Approximation to the West (2013-2016)

Approximation to the West (2013-2016)


“Memory has been fully absorbed by its meticolous reconstitution. Its new vocation is to record; delegating to the archive the responsibility of remembering.” Pierre Nora

Approximation to the West seeks to reveal instances of forgotten pasts through the collection and re-dissemination of historical information combined with the use of photography, drawing, installation and reenactments of the archive.
As a starting point, we analyzed a peculiar cultural landscape in North-Eastern Italian Alps, named Carnia. Here people admit that they can’t recognize themselves in the places they belong to, a consequence of the industrial development that started in the 1960s and led to radical transformations in the landscape.
Then, we address a series of events from the tail end of WWII, when Carnia region became the promised land of about 40.000 Cossacks escaped from the Soviet Union, who joined the Nazi army in order to recover the freedom they lost almost twenty years before, during the October Revolution. The invaders took over the region and local population was subjected to their rule. The occupation lasted until April 1945, when the Cossacks were defeated and ultimately expelled from this territory.
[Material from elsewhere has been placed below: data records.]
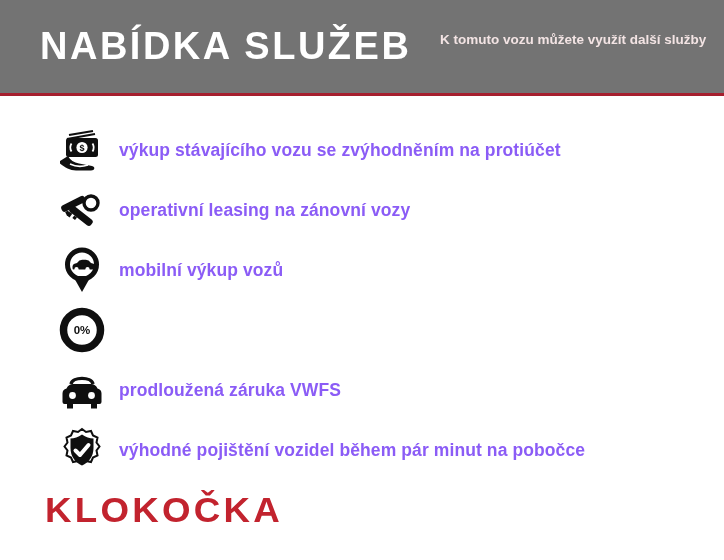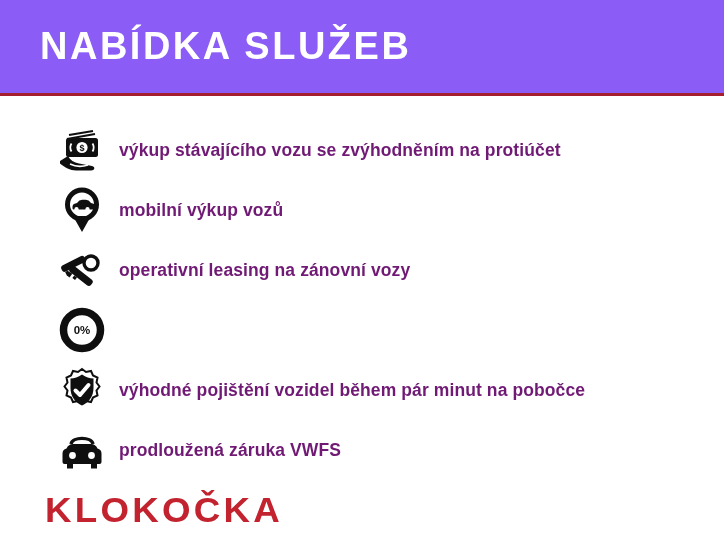"NABÍDKA SLUŽEB" .banner { background: #8b5cf6 -> #737373 }
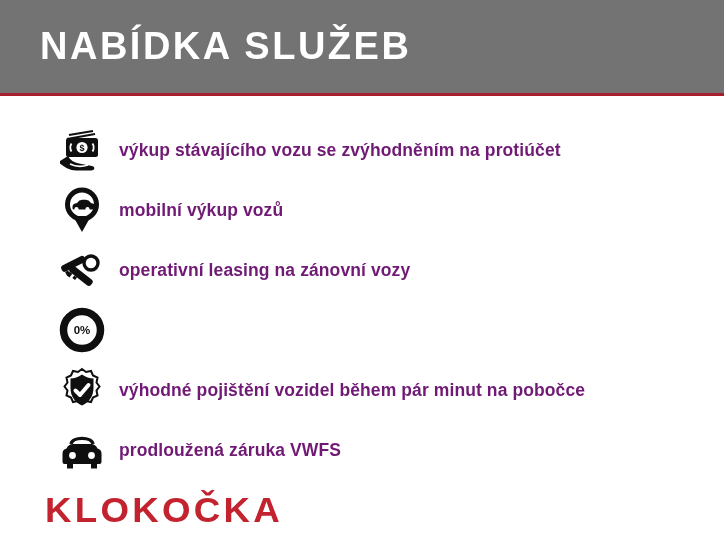"K tomuto vozu můžete využít" div { html: none -> <div>K tomuto vozu můžete využít další služby</div> }
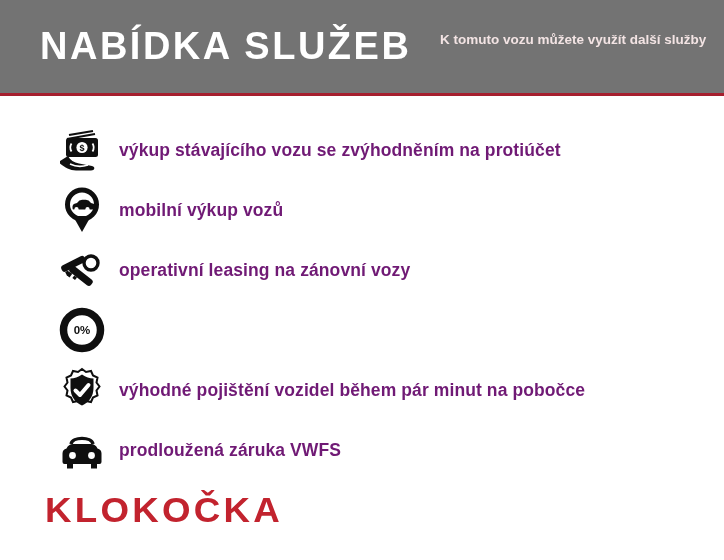"výkup stávajícího vozu se zvýhodněním" .service-label { color: #701a75 -> #8b5cf6 }
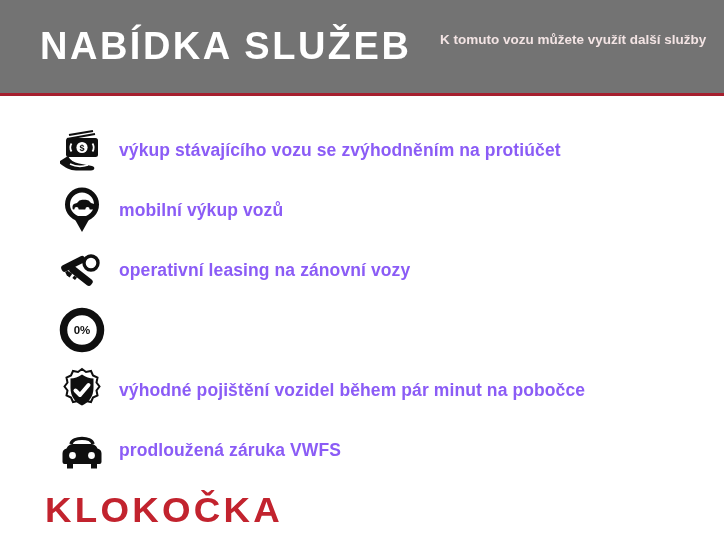"mobilní výkup vozů" div.service-row { order: before "operativní leasing na zánovní vozy" -> after "operativní leasing na zánovní vozy" }
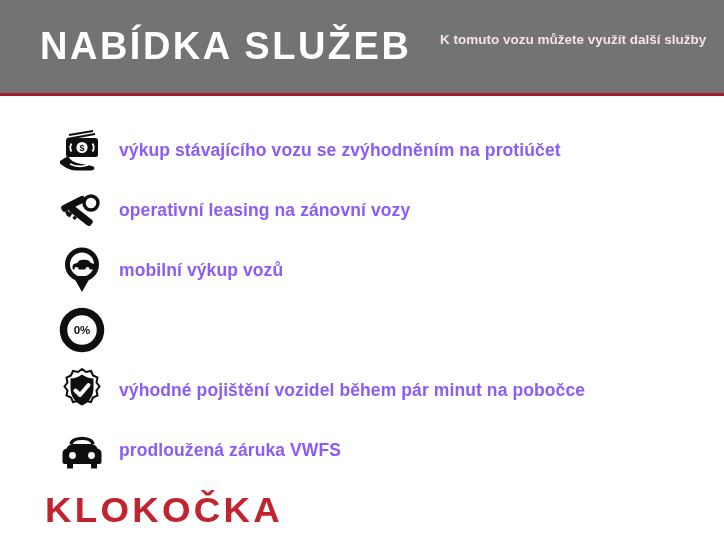"výhodné pojištění vozidel během pár" div.service-row { order: before "prodloužená záruka VWFS" -> after "prodloužená záruka VWFS" }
The occupiers were then traded by the Allied forces in exchange for hundreds of thousands of British prisoners of war held by the Soviets.
We appropriated of this story as a metaphorical key thanks to which we can pose questions about some issues characterizing the present, like the contemporary crisis of identity, the rise of new fascist and nationalist movements, and the end of the concept of nation, in an attempt to depict the changes following the decline of the West.